Filho de imigrante italiano e uma intelectual mineira, Humberto Mauro nasce em 30 de abril de 1897, em uma fazenda em Volta Grande, Minas Gerais. Tinha 26 anos quando começou se interessar por cinema, impulsionado por filmes e seriados de aventura. O contexto brasileiro também era favorável, pela expansão cinematográfica e pela repercução da semana da Arte Moderna de 22, representada pela revista Verde em Cataguases. Aparado por amigos e comerciantes de Cataguases filma seus primeiros curtas e longas. Com alguma repercussão, em 1930 se instala no Rio de Janeiro, para trabalhar na empresa cinematográfica Cinédia, de seu amigo Adhemar Gonzaga, onde realiza entre outros, Ganga Bruta.

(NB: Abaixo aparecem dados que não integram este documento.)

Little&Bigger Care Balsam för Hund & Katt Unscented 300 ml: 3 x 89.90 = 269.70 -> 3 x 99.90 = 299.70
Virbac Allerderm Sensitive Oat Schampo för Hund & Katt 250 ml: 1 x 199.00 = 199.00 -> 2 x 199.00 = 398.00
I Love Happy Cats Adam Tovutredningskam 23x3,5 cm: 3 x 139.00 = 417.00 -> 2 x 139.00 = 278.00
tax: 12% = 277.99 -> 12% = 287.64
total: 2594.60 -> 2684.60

Mauro sai então do cinema regional feito em Cataguases para um projeto maior de modernização, de mostrar aspectos singulares e em transformação da sociedade brasileira, a urbanização, a industrialização e usar o cinema como objeto transformador. Como Gonzaga, seu produtor, Mauro acreditava que a transcrição em moldes brasileiros dos ingredientes do cinema americano viria a produzir a atualização da sociedade e a inserção do Brasil no mundo ocidental, mostrando assim um país moderno. Esses aspectos são caros a Ganga Bruta, que mostra um engenheiro e urbanista que após assassinar sua esposa na noite de núpcias por traição da mesma e ser absolvido, muda-se para uma cidade no interior no Rio de Janeiro. O filme denota então aspectos nacionais remodelados por um ideal hollywoodiano, sem mostrar pobres ou negros, em um filme híbrido sonoro/mudo, contendo falas dubladas, música ambiente e legendas substituindo os intertítulos.

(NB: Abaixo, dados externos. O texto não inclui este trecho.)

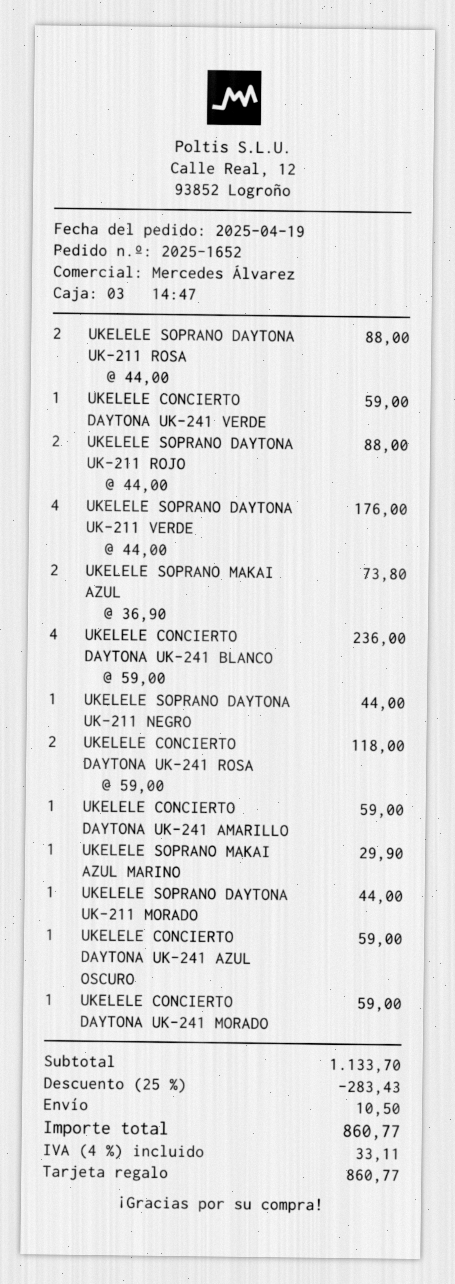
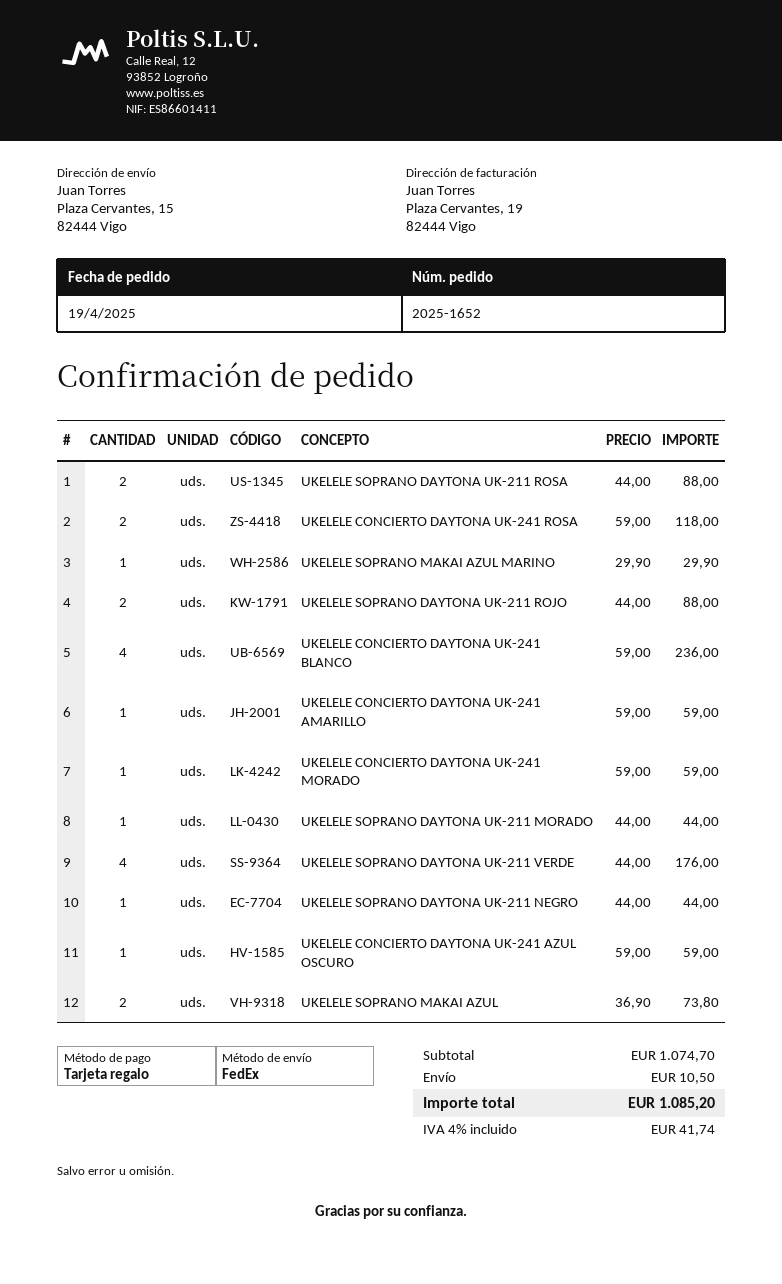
UKELELE CONCIERTO DAYTONA UK-241 VERDE: 1 x 59.00 = 59.00 -> none
subtotal: 1133.70 -> 1074.70
discount: 25% = 283.43 -> none
tax: 4% = 33.11 -> 4% = 41.74
total: 860.77 -> 1085.20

“O último filme ‘Made in Cascadura’, que vimos na Cinelândia, tinha dois metros de celulóide, esticando uma bobagem que caberia nas costas de um selo. O público riu do drama até onde pôde e, quando não pôde mais, foi chorar o dinheiro da entrada na cama, que é lugar quente…”, assim foi recebido Ganga Bruta na época de seu lançamento, obtendo críticas e público fracos, consequentemente sumindo de circulação. Nos anos 50, Carl Scheiby remexendo nos arquivos da Cinédia encontra os negativos, remonta-o com aprovação de Mauro, e exibi-o em 1952 na 1ª Retrospectiva do Cinema Brasileiro, obtendo então consagração, depois de considerado praticamente perdido. É a partir desta redescoberta que Ganga Bruta passe a ocupar seu posto no cânone do cinema nacional. Glauber Rocha em a Revisão Crítica do Cinema Brasileiro, o aponta como “um dos vinte maiores filmes de todos os tempos” e Mauro como “pai” do cinema brasileiro.

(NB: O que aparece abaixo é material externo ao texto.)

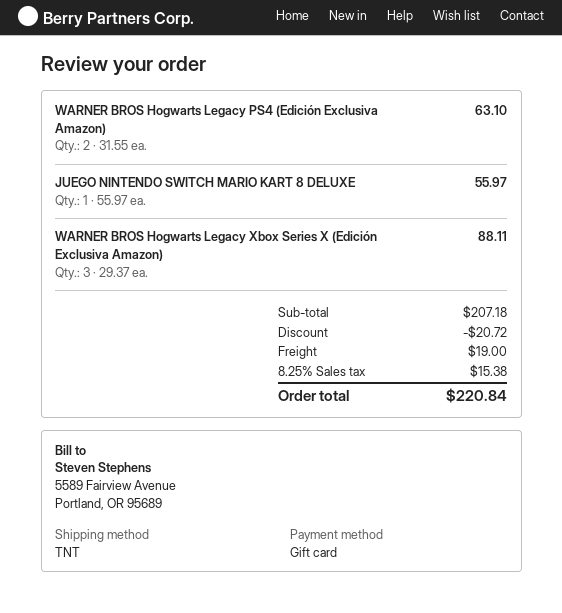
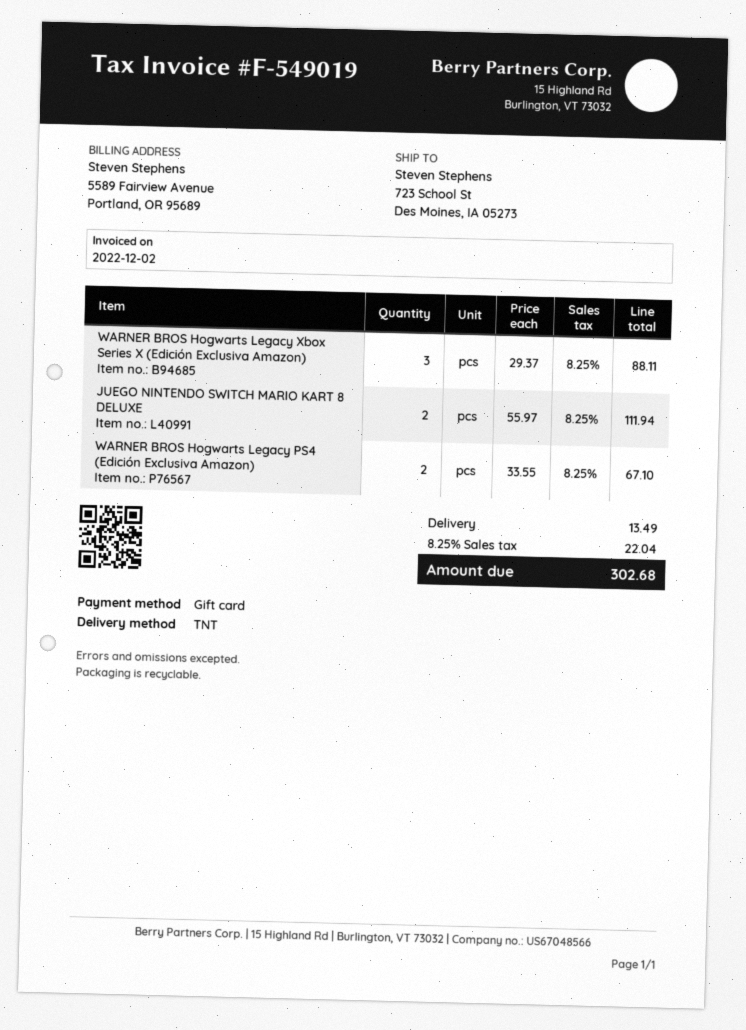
WARNER BROS Hogwarts Legacy PS4 (Edición Exclusiva Amazon): 2 x 31.55 = 63.10 -> 2 x 33.55 = 67.10
JUEGO NINTENDO SWITCH MARIO KART 8 DELUXE: 1 x 55.97 = 55.97 -> 2 x 55.97 = 111.94
discount: 20.72 -> none
shipping: 19.00 -> 13.49
tax: 8.25% = 15.38 -> 8.25% = 22.04
total: 220.84 -> 302.68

Em 1936, passando por problemas financeiros, Humberto Mauro ingressa no Instituto Nacional do Cinema Educativo – INCE, instituição criada pelo Estado com a proposta de transformar o cinema em meio avançado de educação, onde realiza mais de 300 filmes-documentários até 1967, realizando alguns poucos longas de ficção entre esse período.